The Doberman was going to get her, the running woman. She was just too far from the open gateway. Jesus! It was a nightmare. Newman pulled up near the gateway as Beck raised both hands and stood very still. He was gripping a gun. Behind him a third car appeared. Not a police car. It braked savagely and someone jumped out. That was the moment when Beck fired. The dog leapt vertically into the night, seemed to stay there in suspension, then flopped to the ground. So much was happening it was difficult to take it all in.

Newman left his car. The man who had just arrived was Captain Rene Lachenal. In full uniform. The running woman staggered through the gateway and collapsed on the road. Her robe fell open and Newman saw she was wearing pyjamas underneath a thick dressing gown and sensible shoes caked with snow.

Nancy was already bending over the inert form. Beck was using his walkie-talkie. Newman counted six uniformed policemen, all wearing leather overcoats and automatics holstered on their right hips. Beck slipped his weapon into his pocket and put on gloves. He closed the gate and stooped over it, fiddling with something. Newman couldn't see what he was doing.

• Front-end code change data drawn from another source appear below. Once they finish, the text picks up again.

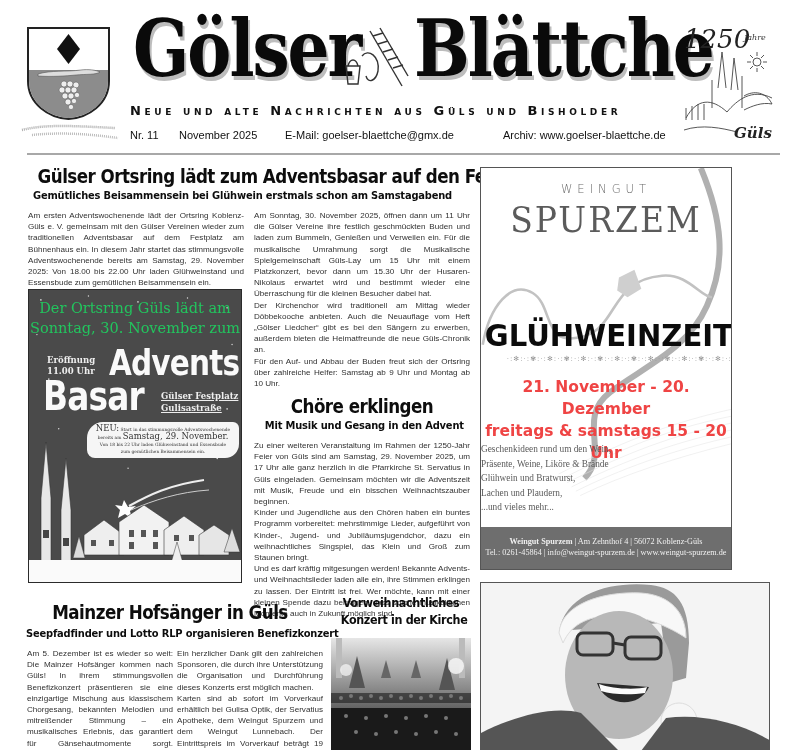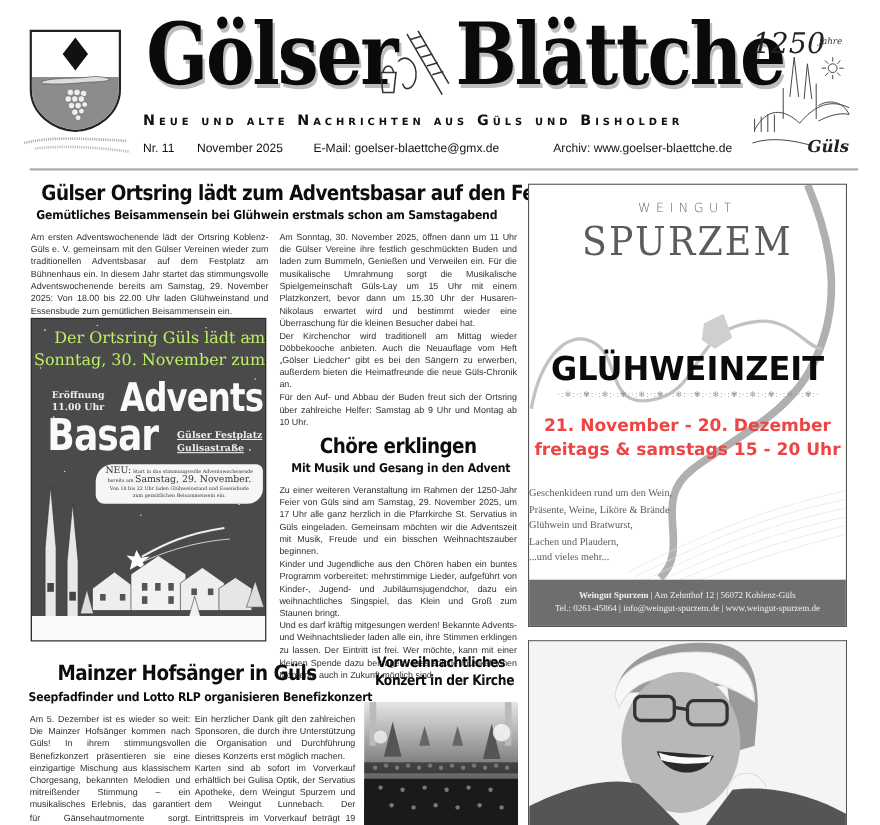"WEINGUT" .ad { width: 290px -> 252px }
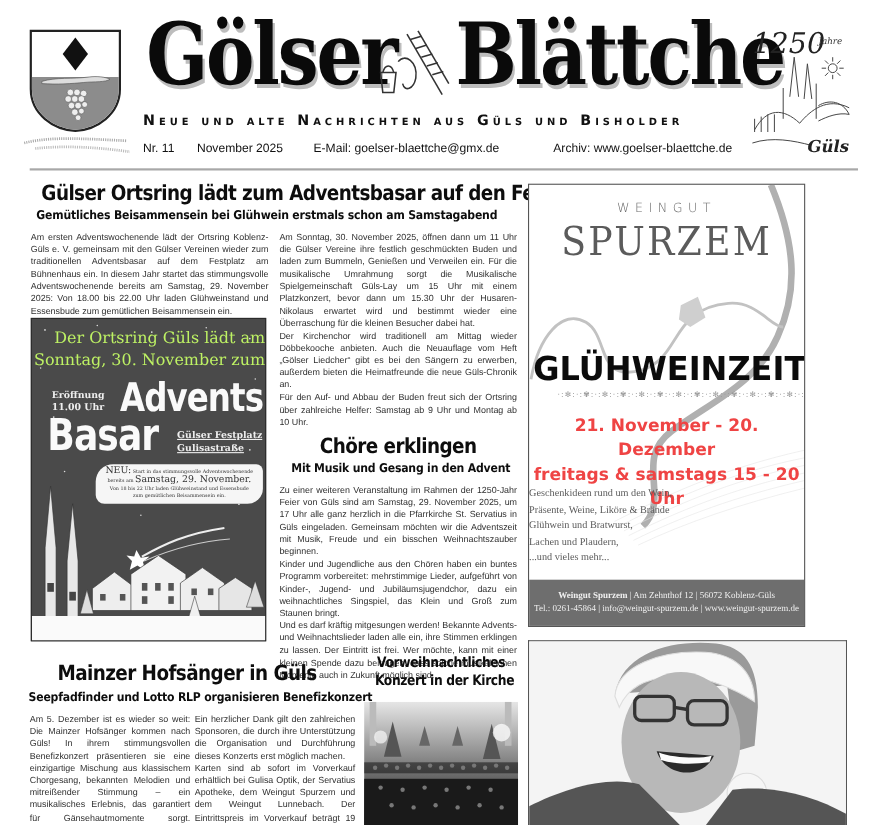"Der Ortsring Güls lädt am" .poster .p-line { color: #bef264 -> #22c55e; text-align: right -> center }
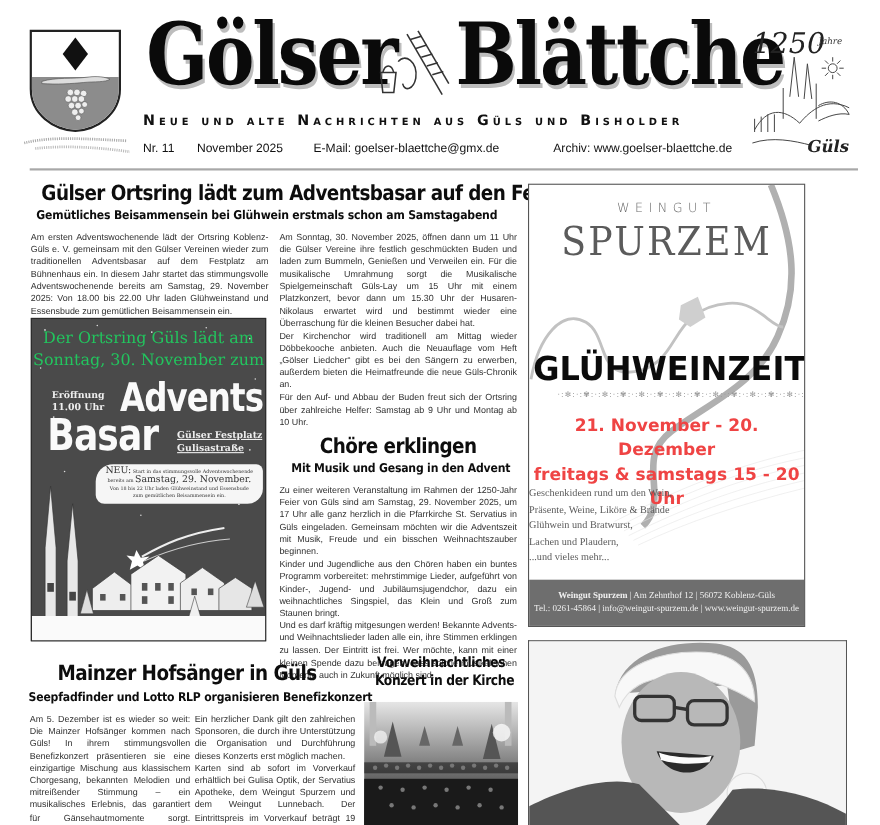"| Am Zehnthof 12 |" span { text: 12 -> 4 }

`You are trespassing inside a military zone,' Lachenal called out angrily. 'We will look after this woman…'

`Military zone?' Beck straightened up and walked away from the gate which Newman saw was now padlocked. 'What the hell are you talking about? And I have summoned an ambulance for this woman. It will be here very shortly…'

`We are conducting military manoeuvres,' Lachenal insisted. 'There was a barrier at the entrance to this road…'

His tall, gaunt-faced figure towered over Beck who was staring in the direction of Berne where an approaching siren could be heard, growing louder every second.

`Yes, we saw the barrier,' Beck told him. 'We drove through it. And, it appears, a good job we did. In any case, there was no formal notification beforehand of any manoeuvres. And, we have saved this woman. You saw that dog…'

Newman had a series of vivid impressions he recalled later like pictures taken by flash-bulbs. An armoured personnel carrier pulling up behind Lachenal's car. Troops jumping out clad in battle gear – helmets, camouflage jackets and trousers and carrying automatic weapons – who spread out in a circle. Lachenal lifting a pair of field glasses looped round his neck and briefly scanning the grounds beyond the wire fence, lowering them with a grave expression. Nancy, who was close to Newman, standing up slowly and whispering to Beck so the only other person who heard her was Newman.

`We haven't saved her, I'm afraid. She's dead. I don't like the look of her. I can't be sure, of course, but all the signs are she died of asphyxiation. More serious still, I detect distinct signs of some form of poisoning. If you asked me to guess – it could be no more than that – I diagnose cyanosis…'

`Say no more,' Beck suggested. 'I have all I need.'

The ambulance had arrived. The determined driver eased his vehicle past the personnel carrier and Lachenal's car, drove on until his bonnet almost touched Newman's Citroen, backed into the gateway area, turned so the ambulance faced back towards Berne, and stopped it alongside the woman's body in the road. The rear doors opened, two men in white emerged carrying a stretcher, and this was the moment when Lachenal intervened.

`What are you doing?' he demanded. 'I can have her taken for immediate attention to a military hospital…'

`She's dead, Lachenal,' Beck told him in a cold voice.

It was extraordinary. The lofty figure of the Intelligence captain, a member of the General Staff, was dominated by the much smaller figure of Beck by sheer force of personality. The policeman took out his automatic again and held it so the muzzle pointed at the ground.